Church of St Andrew is a Grade II listed building in the Waltham Forest local planning authority area, England. First listed on 27 February 2006. Church. 1 related planning application.
Church of St Andrew
- WRENN ID
- grim-keystone-honey
- Grade
- II
- Local Planning Authority
- Waltham Forest
- Country
- England
- Date first listed
- 27 February 2006
- Type
- Church
- Source
- Historic England listing
Description
Church of St Andrew
A church built in two phases by the renowned Victorian architect Sir Arthur Blomfield. The chancel and east end of the nave were completed in 1887, with the remainder of the nave and the west front finished in 1893. The church was built on land given by the Cotton family in memory of the philanthropist William Cotton of Wallwood House, who also funded much of the work.
The building is constructed of Kentish rag with freestone dressings and makes extensive use of knapped flint. It follows the Early English style and comprises an aisled nave with a shallow porch to the west end and a deep porch to the north, a deep chancel, and an attached vestry to the north east. A slim timber fleche rises above the crossing.
The west front features a wide gable containing a tall central window with a pair of lancets and a roundel, with a single lancet to each side, flanked by corner pinnacles. A single-storey full-width porch with a pitched roof and central gabled door is flanked by three lancet windows in the west end of each aisle. The long nave has five bays, most containing two simple lancets at both aisle and clerestory level. The north side includes a deep porch and a new simple entrance has been added to the south side. The slightly lower chancel has a low canted re-entrant roof to its south-east corner. The east end is flanked by pinnacles and features a wide large arch containing three lancets and two roundels, with tall arched windows flanking it, each with a pair of lancets and a cinquefoil roundel.
Internally, the walls are red brick lined with stone dressings to the arcade, which features moulded arches and circular columns. The chancel, also funded by the Cotton family, is the grandest interior space, ashlar-faced with moulded arched window openings, Purbeck marble colonettes, and stiff-leaf carving to the chancel arch corbels. It contains glass of 1892 and has an altar front decorated with a lamb and painted angels. The chancel is topped with a wooden barrel vaulted roof, while the nave has an arched cruck roof with pierced timbers.
In 1977, the western bays of the nave were divided from the main body of the church with a full-height glazed partition. One bay in the resulting hall was subsequently infilled in late-20th-century brick to form a kitchen. These alterations, whilst changing the interior space, do not fundamentally affect the building's fabric.

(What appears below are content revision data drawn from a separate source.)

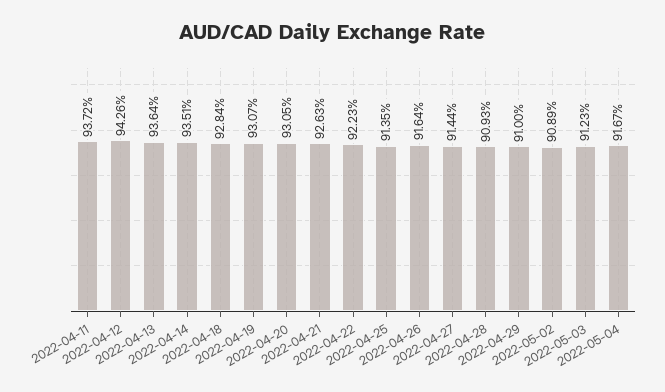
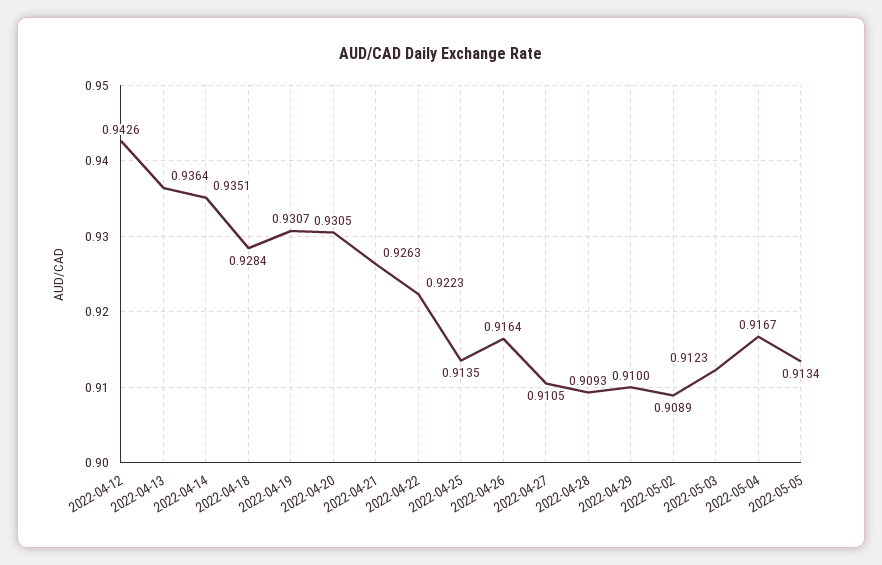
2022-04-11: 0.9372 -> none
2022-04-27: 0.9144 -> 0.9105
2022-05-05: none -> 0.9134

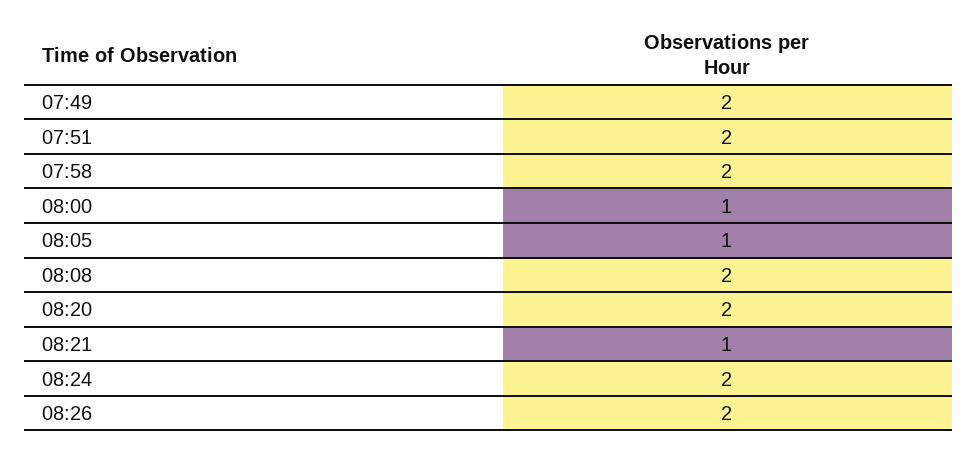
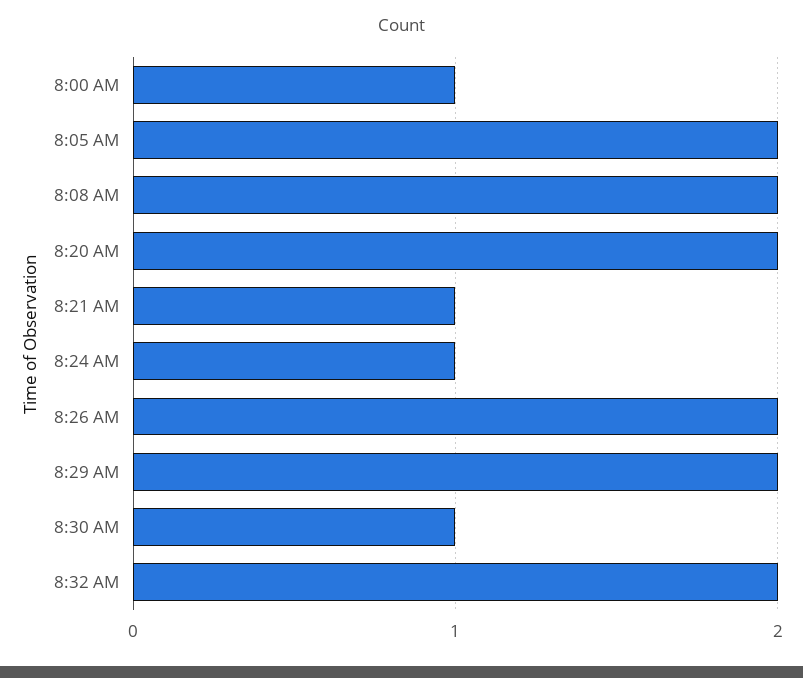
07:49: 2 -> none
07:51: 2 -> none
07:58: 2 -> none
08:05: 1 -> 2
08:24: 2 -> 1
8:29 AM: none -> 2
8:30 AM: none -> 1
8:32 AM: none -> 2

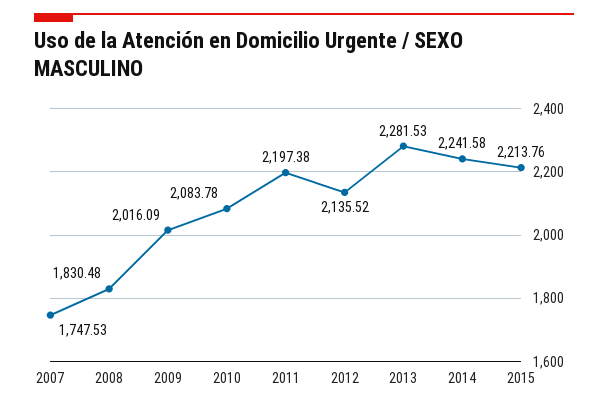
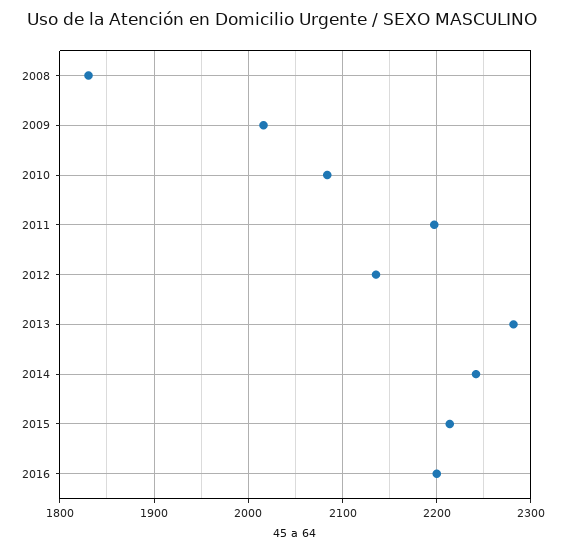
2007: 1747.53 -> none
2016: none -> 2200

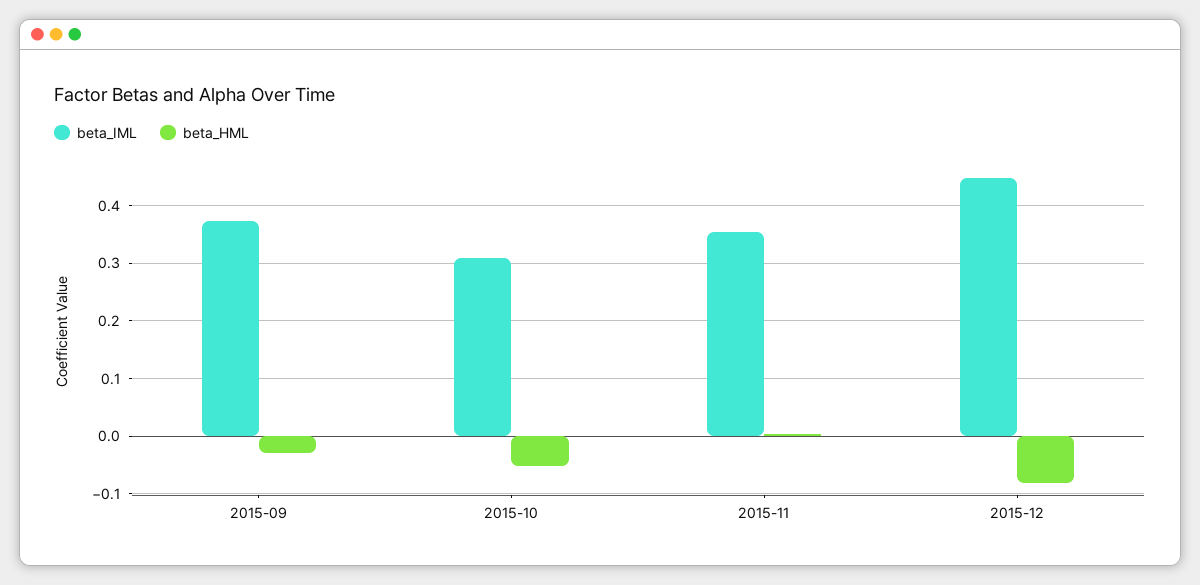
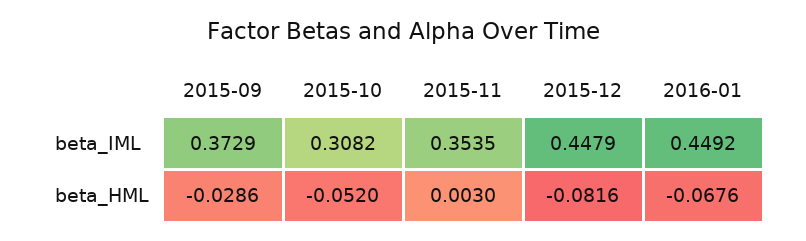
beta_IML, 2016-01: none -> 0.4492
beta_HML, 2016-01: none -> -0.0676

The church contains original oak pews in the nave and choir stalls. Several stained glass windows are by Margaret Isobel Chitton (1875-1963), dating between 1919 and 1957, executed in an Arts and Crafts tradition with some expressionist influences. The earliest is the circa 1919 Petzsche memorial in the south aisle, and war memorial windows are located in the north and south aisles of the hall at the west end.